• Now I have to get used to looking for Year C stuff. I must say that there is just something about this 3-year cycle that annoys me. I know that there is a point to the new readings and a point to the new rotation of propers and that this broadens our exposure to the widest possible range of material. And yet: the human mind doesn't think in 3 year cycles. Something about this contradicts human experience and time-intuition.

    Is there any precedent for Christians thinking in terms of three-year cycles in the whole of Christianity? I'm asking sincerely.
  • Well, the whole idea was to open up the scripture for readings, but a good Bible study class will do you more good. I say make a single-year calendar and harmonize it with the EF (and ditch the modern LotH.. had to get that in there).
  • Absolutely. What Dr. O'Connor said.
  • CharlesW
    Posts: 11,934
    While the intent to read more scripture is admirable, the readings often seem disconnected and not relevant to the mass of the day. I Mug defeated the army of Ug, son of Jug, of the Jarheads in the plain... It often makes no sense.
  • mjballoumjballou
    Posts: 993
    It's a case of a bright idea that forgot how human nature loves and needs repetition. If you think Sundays are confusing, the Year I and II cycle for daily Masses is even more disjointed. As much as I love the Book of Daniel, it blows over most people.
  • GavinGavin
    Posts: 2,799
    Tampering with the lectionary was a catechetical blessing, but a liturgical nightmare. Unfortunately, it's almost universally seen as one of the greatest changes of the liturgical innovation.
  • Gavin, is that right? You mean in academia? Or where do you mean? I get the sense that most Catholics are completely baffled by it, and have no idea what A B and C even refer to at all.

    Is your sense that the liturgical ethos is that the 3-year thing is just fantastic?
  • The Ethiopian Church has a four-year cycle based on the Gospels so that one has Year of St. Matthew followed by Year of St. ... etc.

    I cannot recall if the Ethiopian discipline in any way shaped the idea of the three-year cycle in which Matthew, Mark and Luke cycle through with St. John filling in here and there especially during the "Year of Mark".
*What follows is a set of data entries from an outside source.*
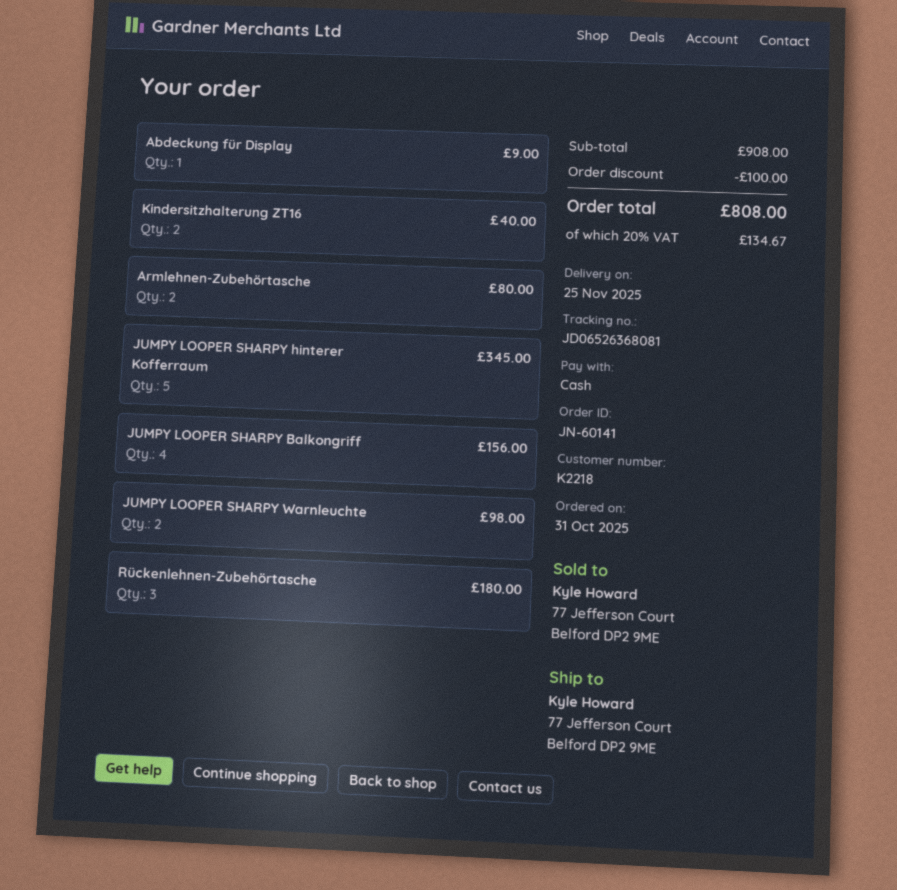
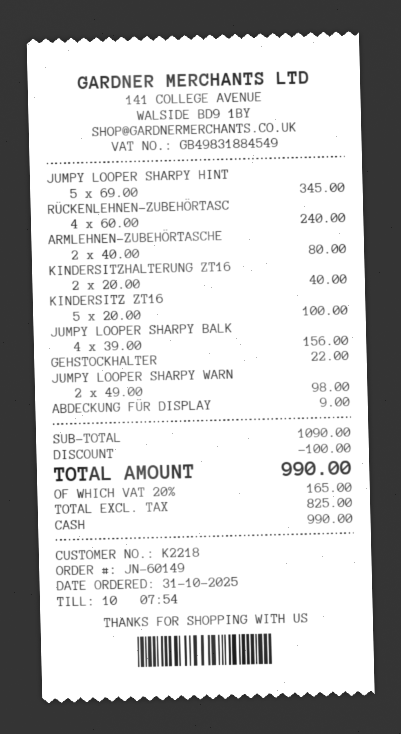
order number: JN-60141 -> JN-60149
Rückenlehnen-Zubehörtasche: 3 for 180.00 -> 4 for 240.00
KINDERSITZ ZT16: none -> 5 for 100.00
GEHSTOCKHALTER: none -> 1 for 22.00
subtotal: 908.00 -> 1090.00
tax: 20% = 134.67 -> 20% = 165.00
total: 808.00 -> 990.00

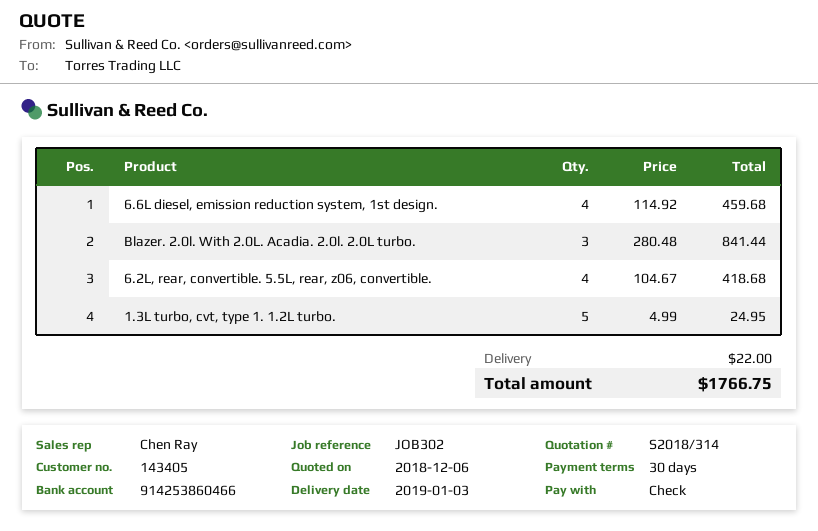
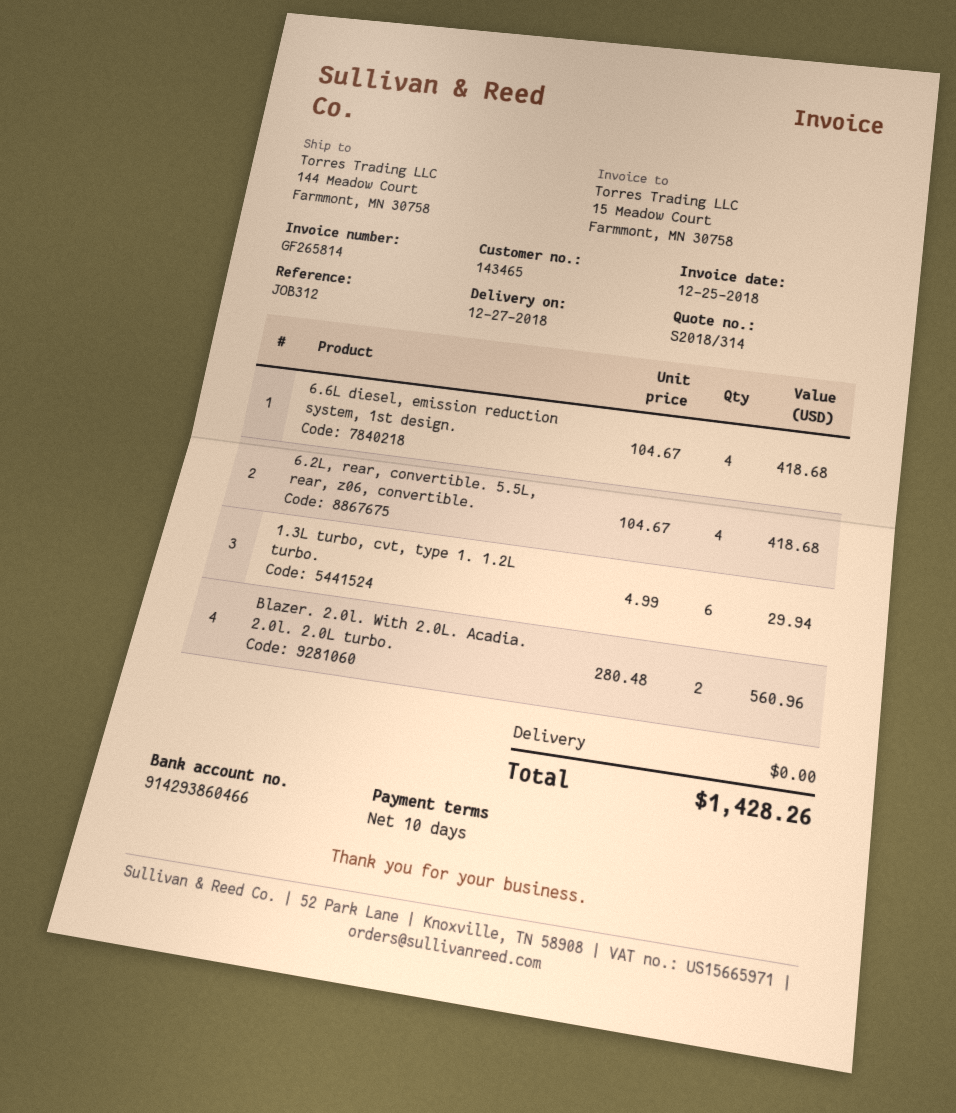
delivery date: 2019-01-03 -> 2018-12-27
payment terms: 30 days -> 10 days
customer number: 143405 -> 143465
reference: JOB302 -> JOB312
bank account: 914253860466 -> 914293860466
6.6L diesel, emission reduction system, 1st design.: 4 x 114.92 = 459.68 -> 4 x 104.67 = 418.68
Blazer. 2.0l. With 2.0L. Acadia. 2.0l. 2.0L turbo.: 3 x 280.48 = 841.44 -> 2 x 280.48 = 560.96
1.3L turbo, cvt, type 1. 1.2L turbo.: 5 x 4.99 = 24.95 -> 6 x 4.99 = 29.94
shipping: 22.00 -> 0.00
total: 1766.75 -> 1428.26

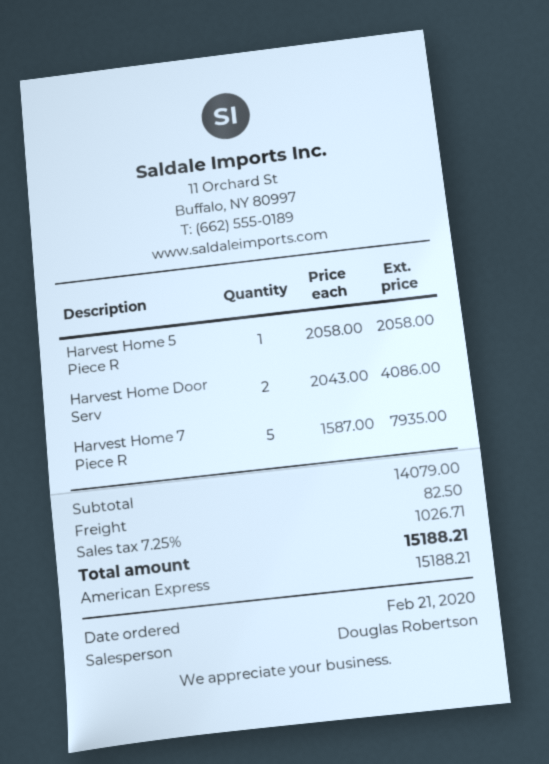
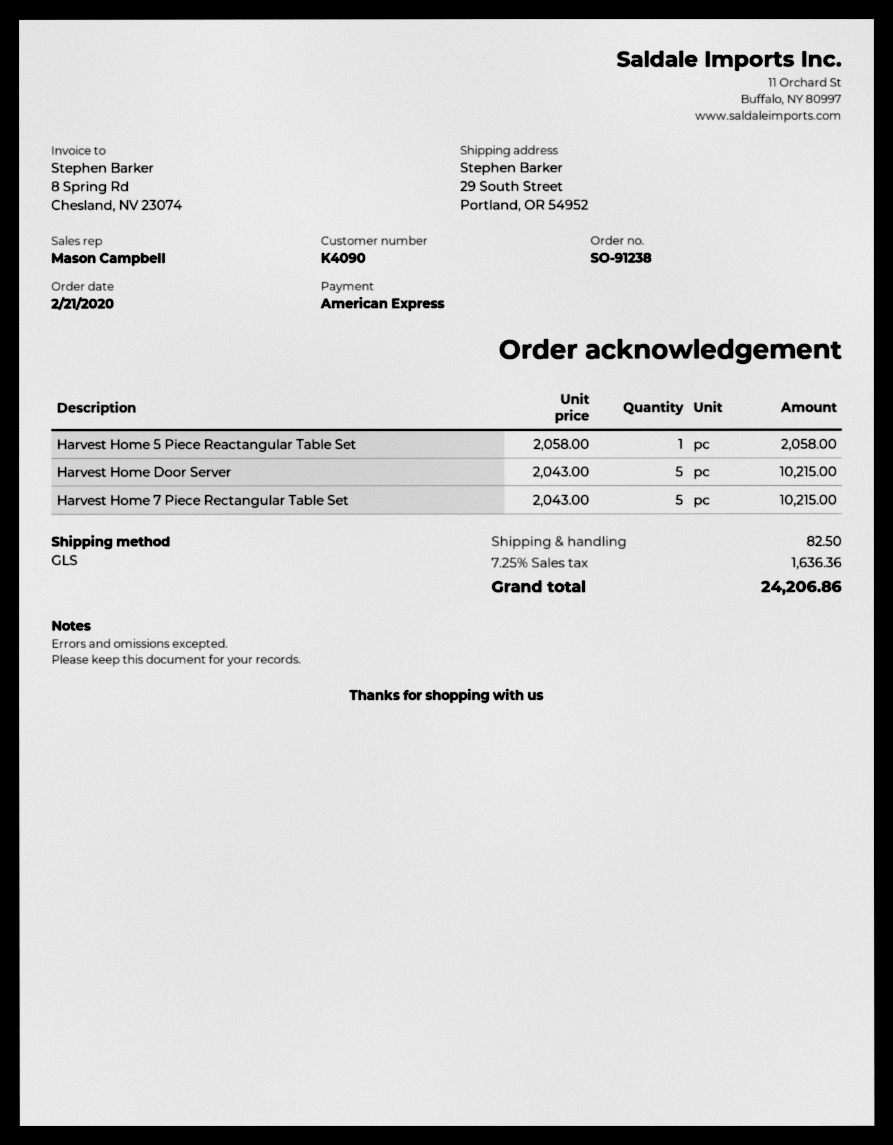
sales rep: Douglas Robertson -> Mason Campbell
Harvest Home Door Serv: 2 x 2043.00 = 4086.00 -> 5 x 2043.00 = 10215.00
Harvest Home 7 Piece R: 5 x 1587.00 = 7935.00 -> 5 x 2043.00 = 10215.00
tax: 7.25% = 1026.71 -> 7.25% = 1636.36
total: 15188.21 -> 24206.86

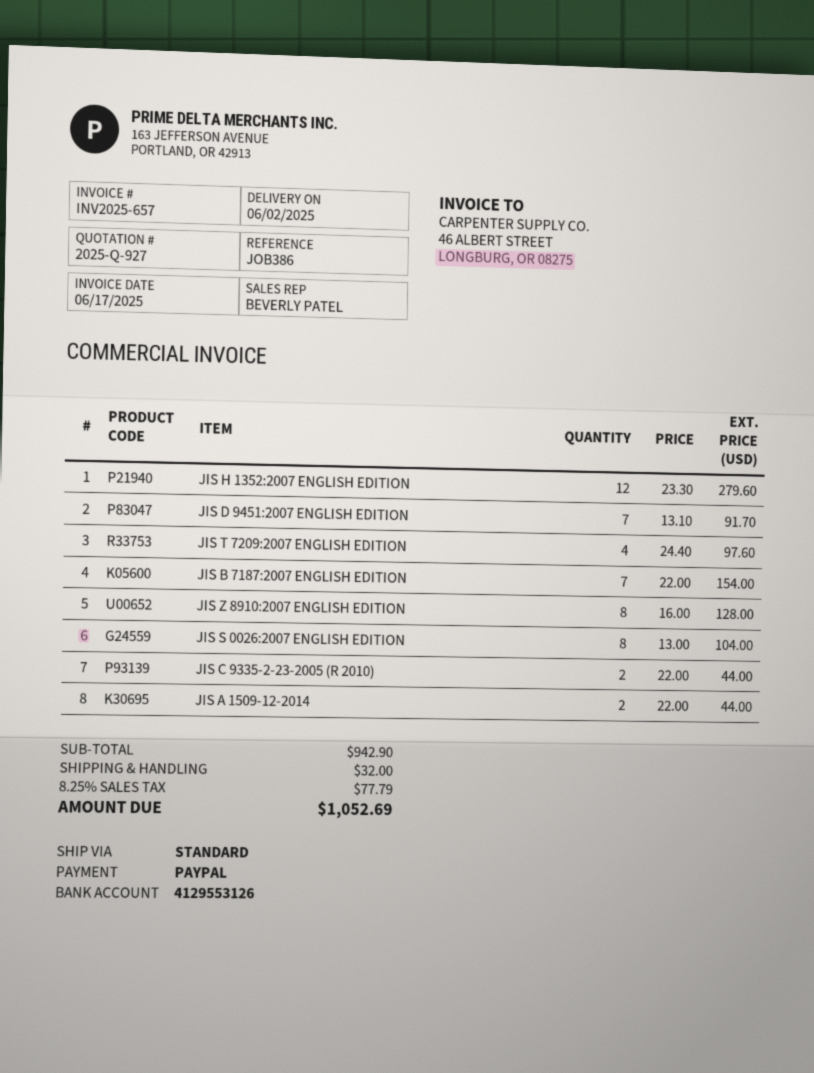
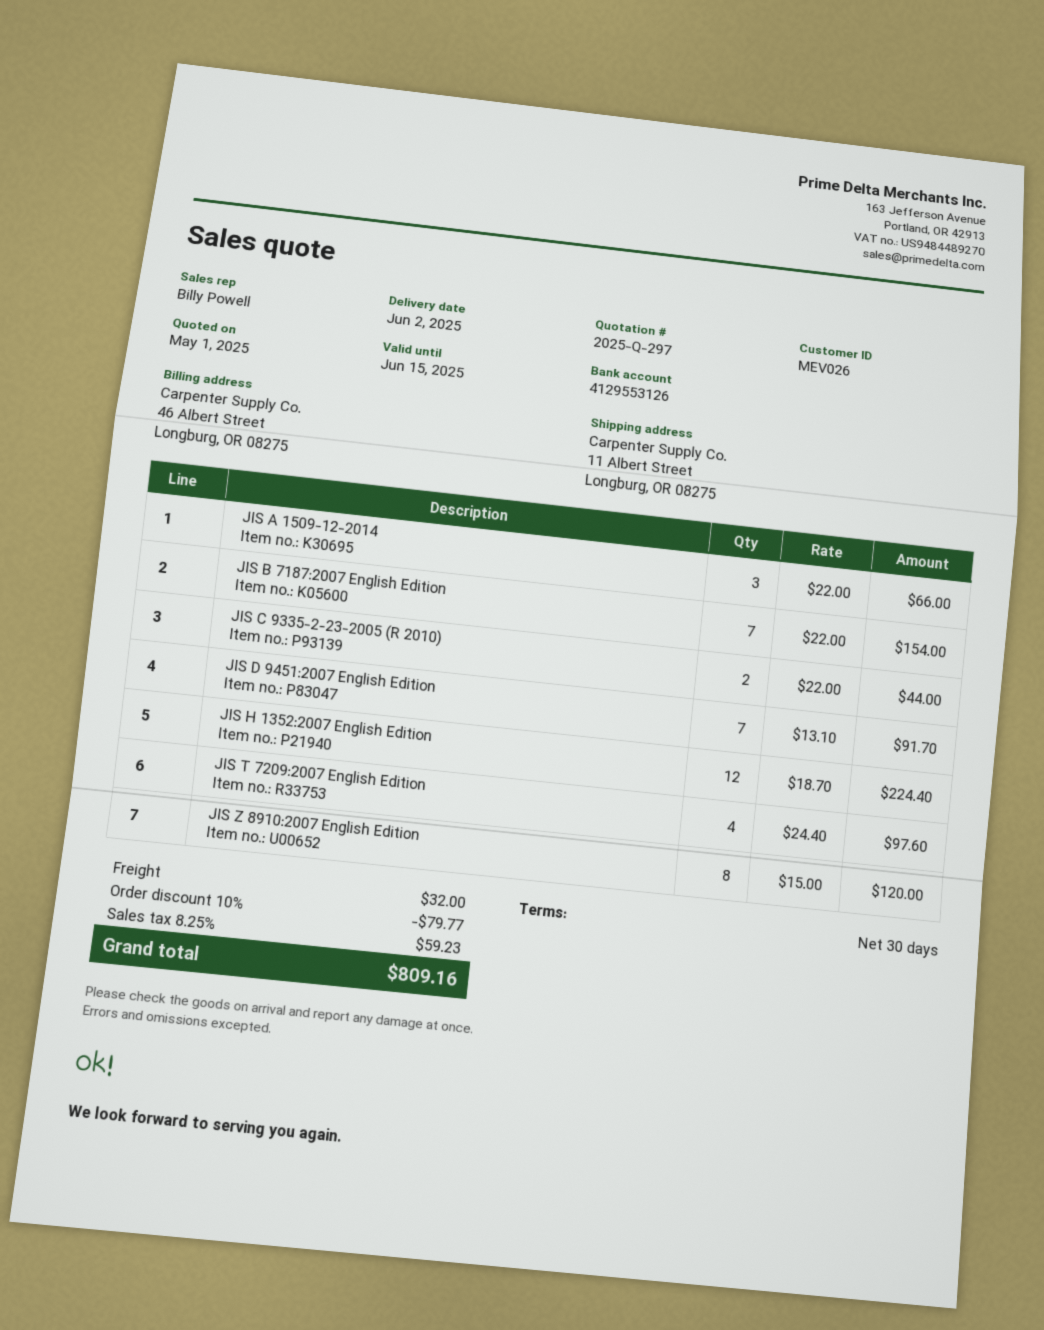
quote number: 2025-Q-927 -> 2025-Q-297
sales rep: BEVERLY PATEL -> Billy Powell
JIS H 1352:2007 ENGLISH EDITION: 12 x 23.30 = 279.60 -> 12 x 18.70 = 224.40
JIS Z 8910:2007 ENGLISH EDITION: 8 x 16.00 = 128.00 -> 8 x 15.00 = 120.00
JIS S 0026:2007 ENGLISH EDITION: 8 x 13.00 = 104.00 -> none
JIS A 1509-12-2014: 2 x 22.00 = 44.00 -> 3 x 22.00 = 66.00
discount: none -> 10% = 79.77
tax: 8.25% = 77.79 -> 8.25% = 59.23
total: 1052.69 -> 809.16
    I do recall being taught -- in the Anglican pond -- that the Roman Catholic 3 year cycle of texts (which the U.S. Episcopalians adopted with some alterations) were meant to underscore the brief timespan of Our Lord Jesus' earthly public ministry i.e., 'The Lord Jesus Christ did all this in a (mere) three year time period.'

    For a while I have wondered if the previous one year Lectionary could be authorised for the OF for Low Masses. And venturing further in realms propositional, I think an arrangement of explicit fixed theme for each Sunday -- as is noted on the Maronite Lectionary -- would allow for a single year's worth of Propers with Psalm based on the theme (the Sunday of the Transfiguration, for example) then use a three-year rotation of readings in keeping with each Sunday's theme. It may sound like moving deck chairs on the Titanic but I think this idea would prove strong in terms of catechesis as well as creating a clear sense of annual structure to be repeated year after year.
  • This is the first time that I've heard this rationale of the 3-year ministry. Maybe I just haven't been looking hard enough.
  • The three-year lectionary was invented in order to expose the faithful to a larger selection of scripture than is possible in a one-year lectionary. Other explainations are folk-tales invented after the fact. This innovation directly impinges on the character of the liturgy itself (which should not be hijacked for this sort of directly didactic functionalism) and on the role of scripture in liturgy (with the false implication that the Mass gains richness from the amount of scripture read directly rather than from the infusion of scripture in all of its texts). What we get is less rather than more connection to scripture by people in the pews, as well as yet another example of social/catechetical engineering of the liturgy. The ancient, rich connection between the proper chants and the lections is lost and the organic, historical development of the lectionary is swept away for an engineered product--certainly a process of rupture rather than continuity.
  • Daniel, that is what made it so easy to ignore the Propers in the Vat II era.
  • I remember that in the 1990's the Joint Liturgical Group in the UK put forward a four-year lectionary that followed the Ethiopian idea of one Gospel per year. But that format never gained traction.
  • Part of the genius of the liturgical tradition is the annual cycle tying into the natural cycle of the year, grace building upon nature, if you will. Likewise the weekly cycle of the office. The three year Sunday cycle and four week office just don't play so well into the rhythms of time that we know. Dobszay has some interesting ideas about modifying--by scaling back--the three year cycle, especially for important feast days. And yes, it seems that the rearranging of the Gradual to "go with" the three year cycle must have contributed to the abandonment of propers--they just became more confusing.

    As a daily Mass goer, I do like the cycle of daily first readings. We hear extended passages of biblical books read in a more or less continuous fashion over a week or two. The cycle alternates between Old and New Testament books. For instance, this past year, we heard most of the book of Tobit for a couple of weeks, then extensive readings from the Epistle to the Romans. In the 1962 Missal, I think we'd hear the Sunday lessons repeated on most ferial days, and a few 'common' lessons on saints' days (although Lent has its own set of daily lessons).